Continuous Evaluation Of Monochromatic And Bichromatic Reverse Nearest Neighbors Query Over Uncertain Moving Objects

In recent years, with the development of wireless network communication technology and positioning technology (GPS), more and more wireless devices (such as mobile phone, GPS, etc.) have brought a proliferation. When the equipment is deployed to the moving objects, people can get the location data of the equipment. Such applications involve objects and query points that move unpredictably, where their locations are updated frequently. In this highly dynamic environment, results of spatial queries are no longer static, but are constantly changing. Often, due to limitation of measurement devices, environmental disturbance, or characteristics of applications, the location data obtained from the real world are uncertain.Reverse nearest neighbors query over uncertain data was appeared based on the above background. In this paper, the continuous query algorithm over monochromatic objects is designed first. The so-called monochromatic query is that both the query and points are the same kind, such as find the reverse nearest neighbor of me in the war. In this kind of query, a new index technology (virtual quadtree) is used.
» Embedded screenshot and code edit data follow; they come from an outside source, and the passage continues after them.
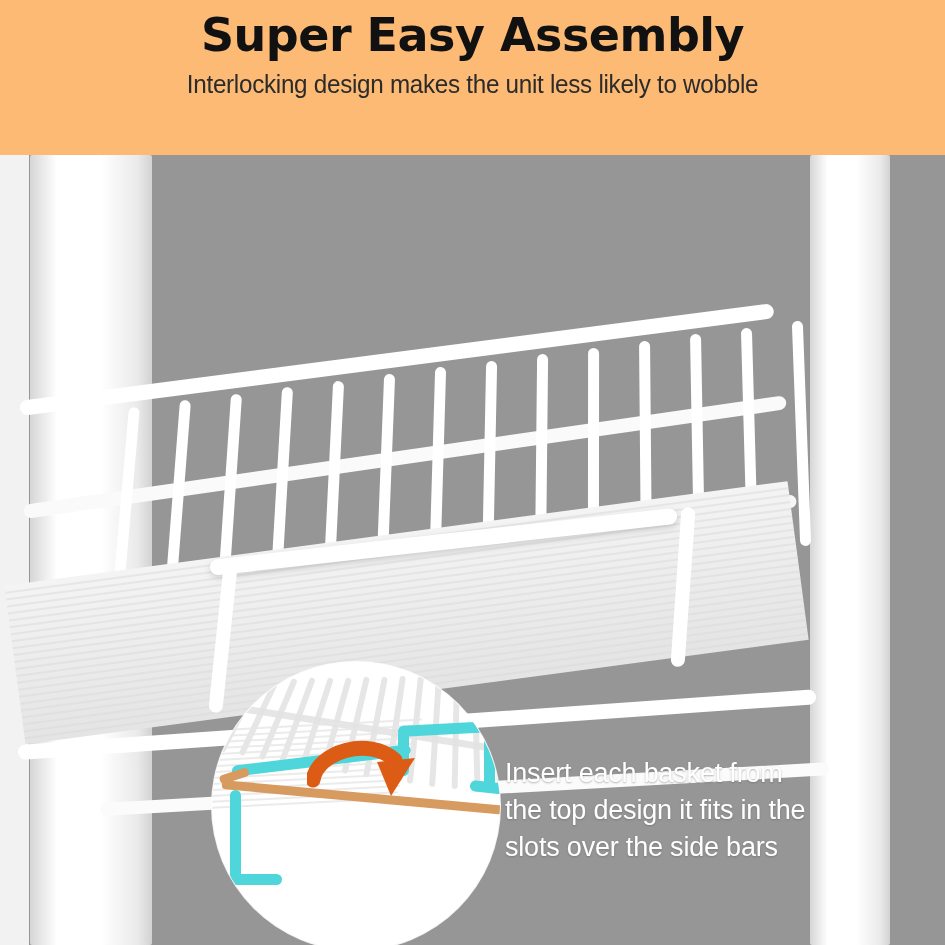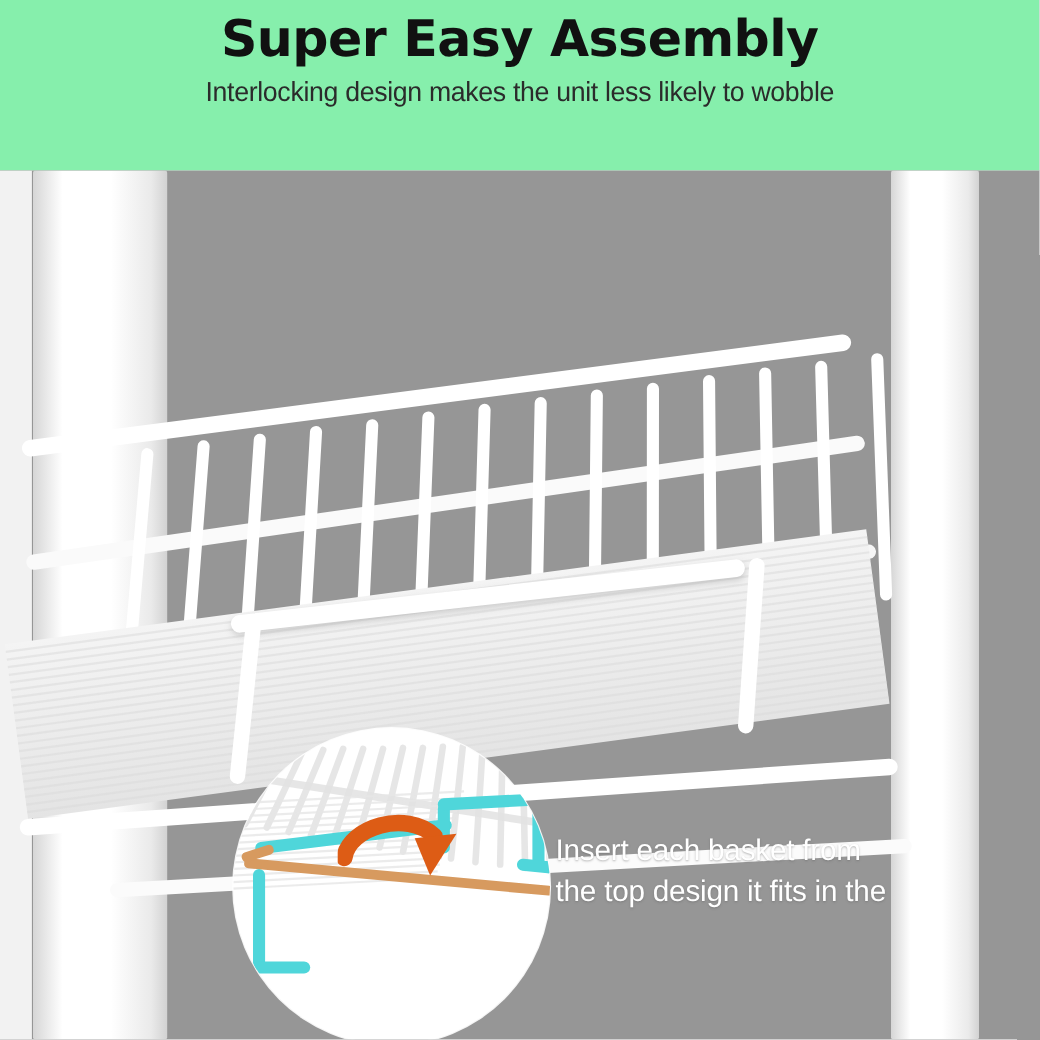--- a/index.html
+++ b/index.html
@@ -14,7 +14,7 @@
   #root{position:relative;width:945px;height:945px;overflow:hidden;background:#fff;}
 
   
-  .header{position:absolute;left:0;top:0;width:945px;height:155px;background:#86efac;}
+  .header{position:absolute;left:0;top:0;width:945px;height:155px;background:#fdba74;}
   .title{
     position:absolute;left:0;top:8px;width:945px;
     text-align:center;

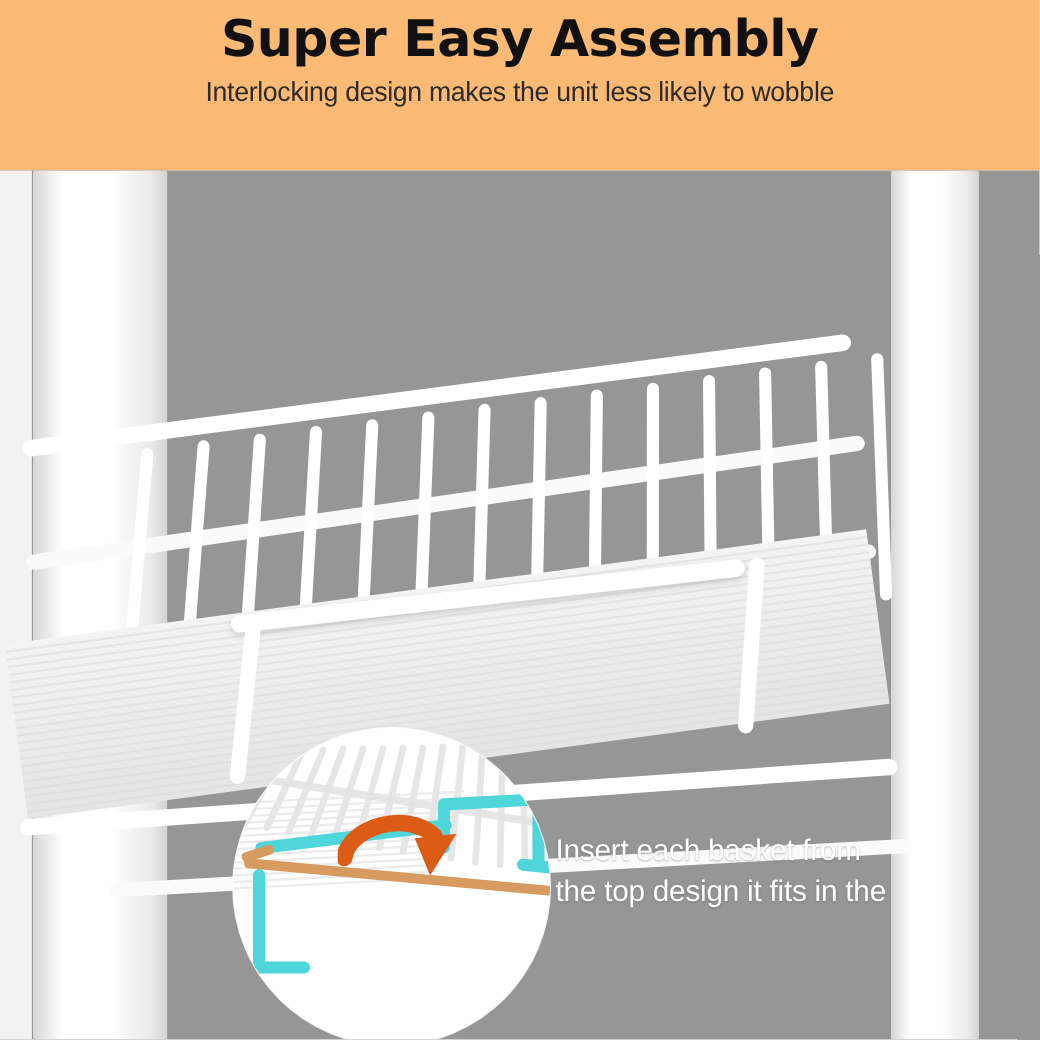--- a/index.html
+++ b/index.html
@@ -278,6 +278,7 @@
     <div class="caption">
       <div>Insert each basket from</div>
       <div>the top design it fits in the</div>
+      <div>slots over the side bars</div>
     </div>
 
   </div>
Based on the virtual quadtree, a close monitor-region is built by drawing the perpendicular bisector between the query and its nearest point, also the nearest point is considered as the candidate point. Then we just judge the candidate point is whether the reverse nearest neighbor of the query or not. At last when the query or candidate point changes its location, the close monitor-region is needed to be checked.Secondly, the continuous query algorithm over bichromatic is designed. The difference between monochromatic query and bichromatic query is that bichromatic query focus on different kind of objects while monochromatic query deal with the same kind of objects. For example, a soldier searches its nearest tank. The method is the same as monochromatic query. The only difference is that after finding the close monitor-region the candidate points are got from the region rather than from its nearest neighbors.At last some experiments are conducted to compare and analyze the solutions. The experimental results show that these solutions have good scalability on the number of moving objects, moreover, this paper analyze the factors that affect the performance of the algorithms, such as uncertainty region and threshold.